An even better resolution would be to start thinking intelligently so it doesn't get into this sort of situation again. They knew what the immediate consequences would have been (stuff would stop working) but didn't think beyond those (customers whose stuff stops working are not happy customers) and further still (unhappy customers are apt to (a) sue and (b) become somebody else's customers instead).
It's 2018 and mfg are still fitting "hidden" API's to their hardware.
Either the system needs these calls to run properly (so why are they hidden?) or they don't, so why was any effort spent in writing them in the first place?
Or was it they didn't mind writing them, but they did mind doing the security testing for them (and then the re-writes if they failed)?
Possibly a late entrant for the worst named consumer product of 2018.
> Either the system needs these calls to run properly (so why are they hidden?) or they don't, so why was any effort spent in writing them in the first place?
There's a massive difference between required to run properly and must be remotely callable.
Given they were able to stop the API from being remotely callable, in its entirety, it's probably safe to assume that while the endpoints may be needed, they're only needed for the box itself to call
An interesting thing is the mindset of the people within Logitech who made this happen and dug their heels in.

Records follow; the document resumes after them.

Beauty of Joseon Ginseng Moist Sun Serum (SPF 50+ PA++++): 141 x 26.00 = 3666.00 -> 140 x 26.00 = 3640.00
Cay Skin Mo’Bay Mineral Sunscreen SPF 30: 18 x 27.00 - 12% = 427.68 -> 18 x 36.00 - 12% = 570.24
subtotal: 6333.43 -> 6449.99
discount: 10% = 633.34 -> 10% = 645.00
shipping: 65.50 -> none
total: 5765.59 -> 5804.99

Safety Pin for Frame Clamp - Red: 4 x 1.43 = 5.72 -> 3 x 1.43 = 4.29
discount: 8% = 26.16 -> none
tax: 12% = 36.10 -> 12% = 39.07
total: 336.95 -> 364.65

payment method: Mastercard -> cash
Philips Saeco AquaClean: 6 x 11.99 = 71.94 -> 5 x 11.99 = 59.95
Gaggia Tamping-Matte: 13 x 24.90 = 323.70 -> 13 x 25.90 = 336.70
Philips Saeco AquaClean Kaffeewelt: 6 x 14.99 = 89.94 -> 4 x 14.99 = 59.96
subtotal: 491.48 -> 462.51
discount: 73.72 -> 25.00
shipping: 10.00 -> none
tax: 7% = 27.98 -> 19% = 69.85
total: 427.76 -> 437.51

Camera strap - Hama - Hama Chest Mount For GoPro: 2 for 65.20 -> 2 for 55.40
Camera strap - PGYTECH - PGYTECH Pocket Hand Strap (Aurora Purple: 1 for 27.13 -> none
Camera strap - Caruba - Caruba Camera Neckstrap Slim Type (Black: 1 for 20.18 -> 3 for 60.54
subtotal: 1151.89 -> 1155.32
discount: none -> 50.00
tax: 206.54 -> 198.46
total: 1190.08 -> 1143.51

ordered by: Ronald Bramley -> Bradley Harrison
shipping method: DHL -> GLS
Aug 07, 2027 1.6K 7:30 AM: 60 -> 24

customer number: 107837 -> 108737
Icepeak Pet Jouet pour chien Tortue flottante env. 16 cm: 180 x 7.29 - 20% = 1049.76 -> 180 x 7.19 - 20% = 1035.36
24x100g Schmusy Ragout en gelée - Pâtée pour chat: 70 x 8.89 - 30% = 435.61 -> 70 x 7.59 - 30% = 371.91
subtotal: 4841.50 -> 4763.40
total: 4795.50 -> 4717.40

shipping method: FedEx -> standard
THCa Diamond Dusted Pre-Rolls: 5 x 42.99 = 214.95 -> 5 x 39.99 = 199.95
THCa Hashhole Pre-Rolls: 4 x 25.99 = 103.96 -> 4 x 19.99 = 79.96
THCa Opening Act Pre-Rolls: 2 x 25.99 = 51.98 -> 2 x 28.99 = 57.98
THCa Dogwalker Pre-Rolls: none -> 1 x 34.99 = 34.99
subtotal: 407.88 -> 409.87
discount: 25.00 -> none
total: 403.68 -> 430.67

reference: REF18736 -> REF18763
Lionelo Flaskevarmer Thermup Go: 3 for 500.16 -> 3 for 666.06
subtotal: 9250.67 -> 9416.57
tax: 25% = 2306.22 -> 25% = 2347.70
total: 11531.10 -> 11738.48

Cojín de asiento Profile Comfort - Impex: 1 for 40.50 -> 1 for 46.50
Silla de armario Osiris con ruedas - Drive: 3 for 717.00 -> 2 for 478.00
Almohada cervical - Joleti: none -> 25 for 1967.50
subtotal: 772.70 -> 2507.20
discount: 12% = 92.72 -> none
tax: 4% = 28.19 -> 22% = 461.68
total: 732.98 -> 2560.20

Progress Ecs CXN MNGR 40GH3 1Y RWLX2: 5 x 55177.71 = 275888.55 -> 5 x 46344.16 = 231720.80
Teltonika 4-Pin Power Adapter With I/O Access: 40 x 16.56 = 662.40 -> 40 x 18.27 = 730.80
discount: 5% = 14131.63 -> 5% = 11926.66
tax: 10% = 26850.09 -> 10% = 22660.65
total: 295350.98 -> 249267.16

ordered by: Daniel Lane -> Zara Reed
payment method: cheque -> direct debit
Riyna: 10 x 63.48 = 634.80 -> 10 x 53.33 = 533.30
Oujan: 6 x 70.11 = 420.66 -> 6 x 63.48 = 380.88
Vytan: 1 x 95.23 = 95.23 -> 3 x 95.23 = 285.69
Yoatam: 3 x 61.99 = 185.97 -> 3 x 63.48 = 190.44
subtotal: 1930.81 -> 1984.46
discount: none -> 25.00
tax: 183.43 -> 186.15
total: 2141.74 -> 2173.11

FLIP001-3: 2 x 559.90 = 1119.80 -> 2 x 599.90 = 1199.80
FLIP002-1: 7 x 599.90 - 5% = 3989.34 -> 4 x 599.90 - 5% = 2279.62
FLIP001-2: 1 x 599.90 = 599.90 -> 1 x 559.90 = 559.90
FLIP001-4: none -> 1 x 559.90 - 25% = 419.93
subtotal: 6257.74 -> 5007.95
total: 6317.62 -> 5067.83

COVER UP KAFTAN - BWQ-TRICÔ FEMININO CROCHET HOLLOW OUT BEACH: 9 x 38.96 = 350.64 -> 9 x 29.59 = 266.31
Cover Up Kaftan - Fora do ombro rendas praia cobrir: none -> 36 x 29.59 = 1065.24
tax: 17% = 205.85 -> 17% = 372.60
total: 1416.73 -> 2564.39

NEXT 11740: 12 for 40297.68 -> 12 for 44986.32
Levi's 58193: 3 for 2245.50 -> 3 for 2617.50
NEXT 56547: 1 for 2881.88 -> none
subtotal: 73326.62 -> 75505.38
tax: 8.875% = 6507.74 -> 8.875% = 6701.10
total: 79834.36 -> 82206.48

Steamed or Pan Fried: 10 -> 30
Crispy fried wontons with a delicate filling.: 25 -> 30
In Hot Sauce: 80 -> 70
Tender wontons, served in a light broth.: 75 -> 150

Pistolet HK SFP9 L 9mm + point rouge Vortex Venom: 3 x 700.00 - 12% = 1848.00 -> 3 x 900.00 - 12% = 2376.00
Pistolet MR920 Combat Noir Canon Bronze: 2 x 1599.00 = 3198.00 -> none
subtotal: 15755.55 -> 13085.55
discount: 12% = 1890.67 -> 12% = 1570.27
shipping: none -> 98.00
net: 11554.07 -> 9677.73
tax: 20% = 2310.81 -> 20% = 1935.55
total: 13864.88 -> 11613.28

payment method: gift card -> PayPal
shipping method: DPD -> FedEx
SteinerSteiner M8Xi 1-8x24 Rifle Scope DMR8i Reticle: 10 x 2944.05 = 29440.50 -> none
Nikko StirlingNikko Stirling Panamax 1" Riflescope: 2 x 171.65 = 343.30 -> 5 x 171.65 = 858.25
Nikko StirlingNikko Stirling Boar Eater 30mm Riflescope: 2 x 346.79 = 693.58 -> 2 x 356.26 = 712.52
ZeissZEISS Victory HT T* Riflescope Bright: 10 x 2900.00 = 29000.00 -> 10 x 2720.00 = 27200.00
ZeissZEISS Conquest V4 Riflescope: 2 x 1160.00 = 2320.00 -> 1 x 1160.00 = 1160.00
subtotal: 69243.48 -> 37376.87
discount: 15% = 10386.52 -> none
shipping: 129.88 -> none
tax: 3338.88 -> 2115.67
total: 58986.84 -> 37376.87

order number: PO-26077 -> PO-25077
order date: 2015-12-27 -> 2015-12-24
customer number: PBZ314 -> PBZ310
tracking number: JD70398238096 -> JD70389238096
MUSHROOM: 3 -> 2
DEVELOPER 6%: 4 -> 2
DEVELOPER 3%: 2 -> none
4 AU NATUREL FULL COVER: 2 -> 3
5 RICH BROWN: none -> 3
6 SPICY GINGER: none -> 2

Think about it: They wanted to increase the level of "mindless uncomprehending consumerism" on the planet. Now if the decision makers are actually quite unaware of taking charge of your own life, that might explain their approach. If that is so, they should, maybe, be removed.
Maybe if the API's are that much of a concern, they could make a firmware that works for both audiences, the ones who know what they're doing, and the ones who don't. Make it a toggle in the UI, defaulted to off. Have a warning about potential security risks for enabling it, and those who still want to do it can just turn it back on again.